Parathyroid adenoma tissue samples were obtained from 49 unselected patients (34 females and 15 males), with no history or manifestations of familial hyperparathyroidism or a multiple endocrine neoplasia syndrome, undergoing parathyroidectomy for treatment of primary hyperparathyroidism. Additional demographic and clinical information was available for 46 patients. The mean age at the time of surgery was 54 yr (range, 10–82 yr).
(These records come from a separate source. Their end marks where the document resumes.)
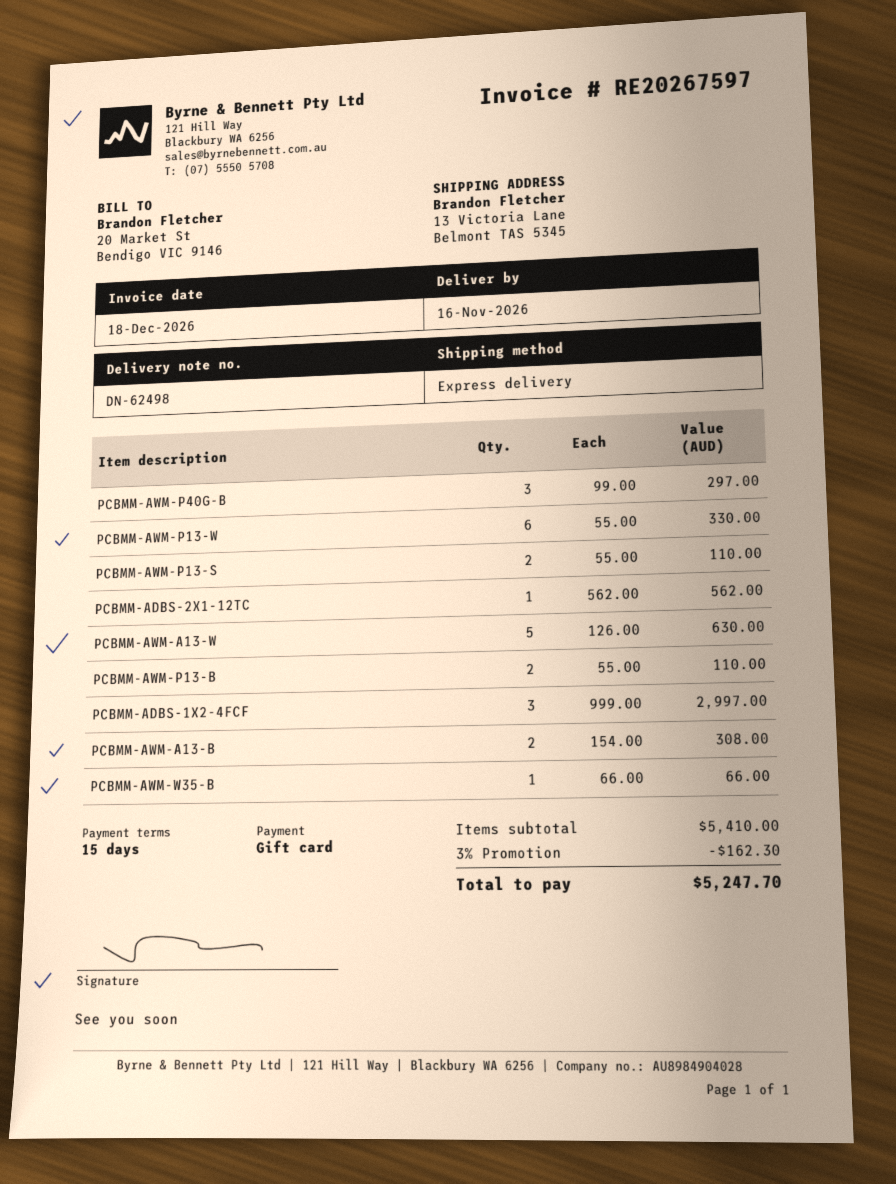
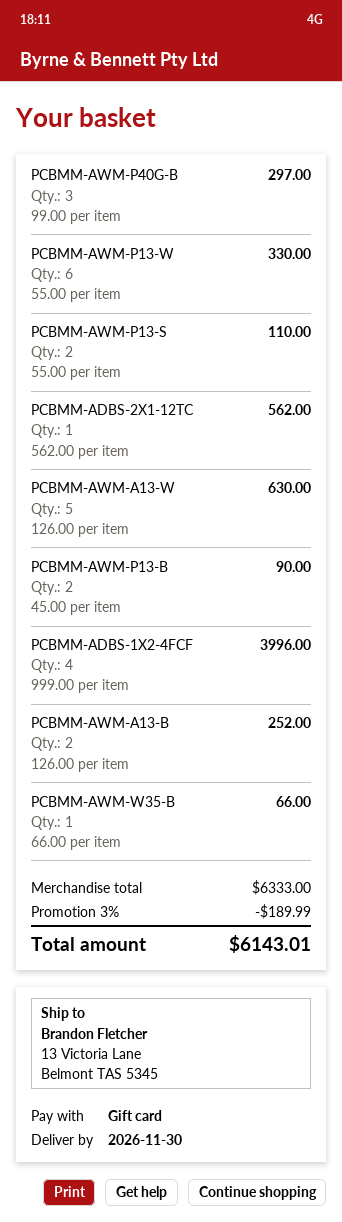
delivery date: 2026-11-16 -> 2026-11-30
PCBMM-AWM-P13-B: 2 x 55.00 = 110.00 -> 2 x 45.00 = 90.00
PCBMM-ADBS-1X2-4FCF: 3 x 999.00 = 2997.00 -> 4 x 999.00 = 3996.00
PCBMM-AWM-A13-B: 2 x 154.00 = 308.00 -> 2 x 126.00 = 252.00
subtotal: 5410.00 -> 6333.00
discount: 3% = 162.30 -> 3% = 189.99
total: 5247.70 -> 6143.01

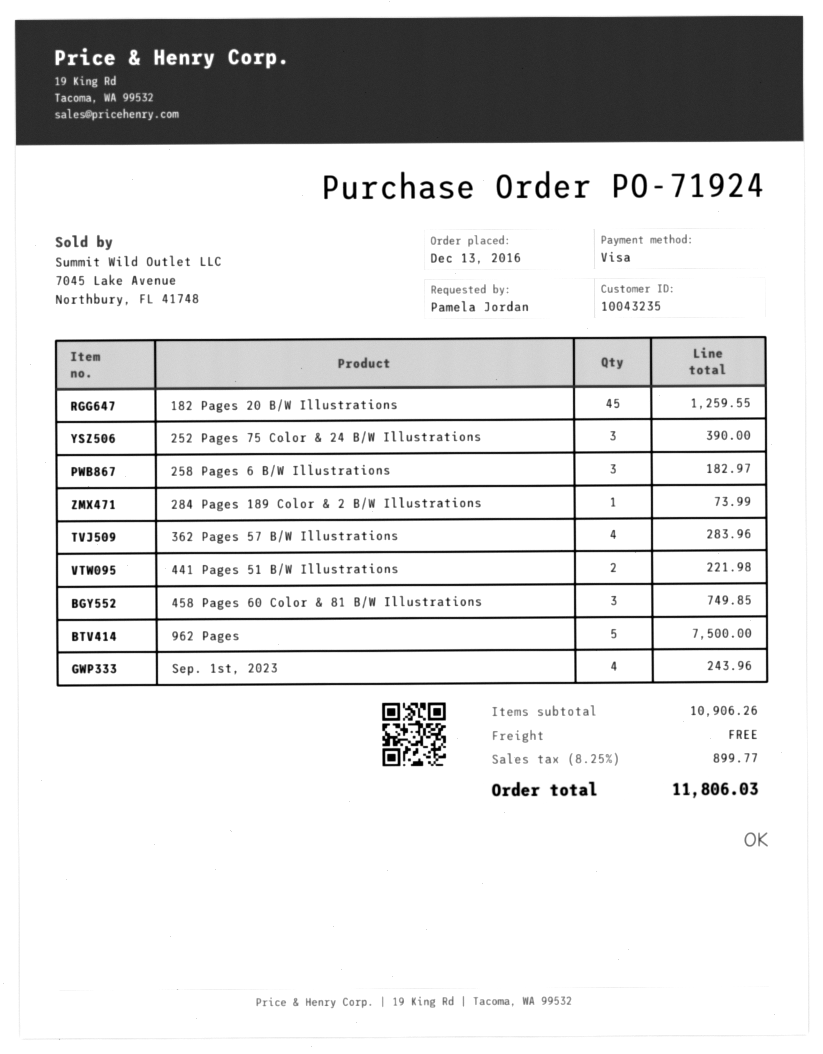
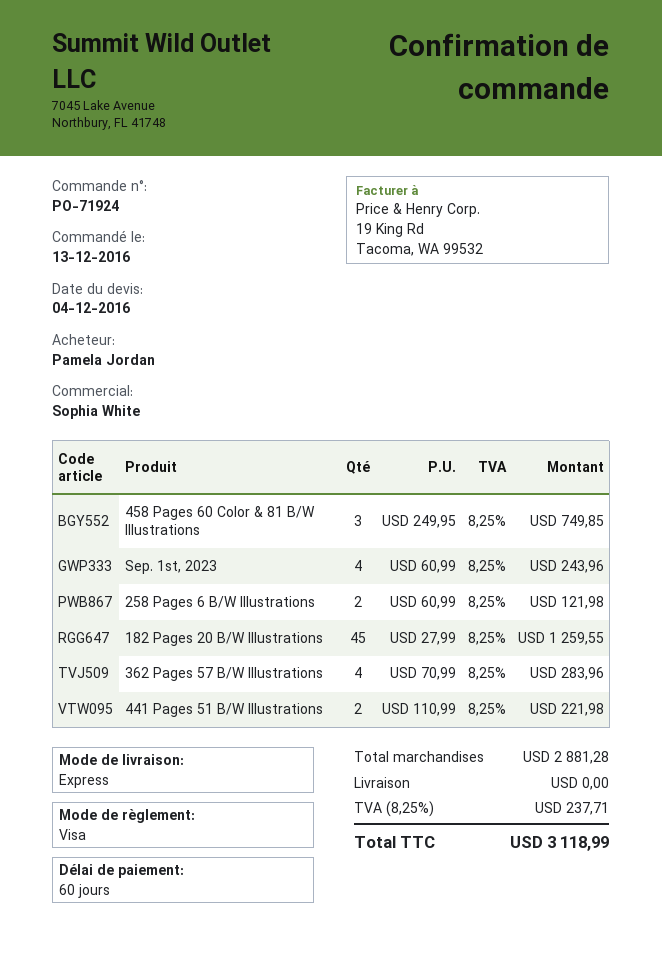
252 Pages 75 Color & 24 B/W Illustrations: 3 for 390.00 -> none
258 Pages 6 B/W Illustrations: 3 for 182.97 -> 2 for 121.98
284 Pages 189 Color & 2 B/W Illustrations: 1 for 73.99 -> none
962 Pages: 5 for 7500.00 -> none
subtotal: 10906.26 -> 2881.28
tax: 8.25% = 899.77 -> 8.25% = 237.71
total: 11806.03 -> 3118.99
Although the age at presentation was quite typical for the large majority of patients, it was noted that 4 patients presented at an unusually young age (<20 yr), albeit with no history of familial hyperparathyroidism, thus broadening the clinicopathological spectrum in which MSI might be uncovered in this series. The mean weight (±SD) of the excised glands was 2.02 ± 2.47 g. All patients were surgically and pathologically demonstrated to have single gland disease with no malignant features and responded to removal of the lesion with reversal of hypercalcemia. After surgical removal, tumor tissue was carefully dissected, frozen in liquid nitrogen, and stored at -80 C before extraction of DNA by standard methods (27). DNA from patients’ paired venous blood samples was similarly extracted. All tumor and blood samples were obtained in accordance with institutional review board oversight.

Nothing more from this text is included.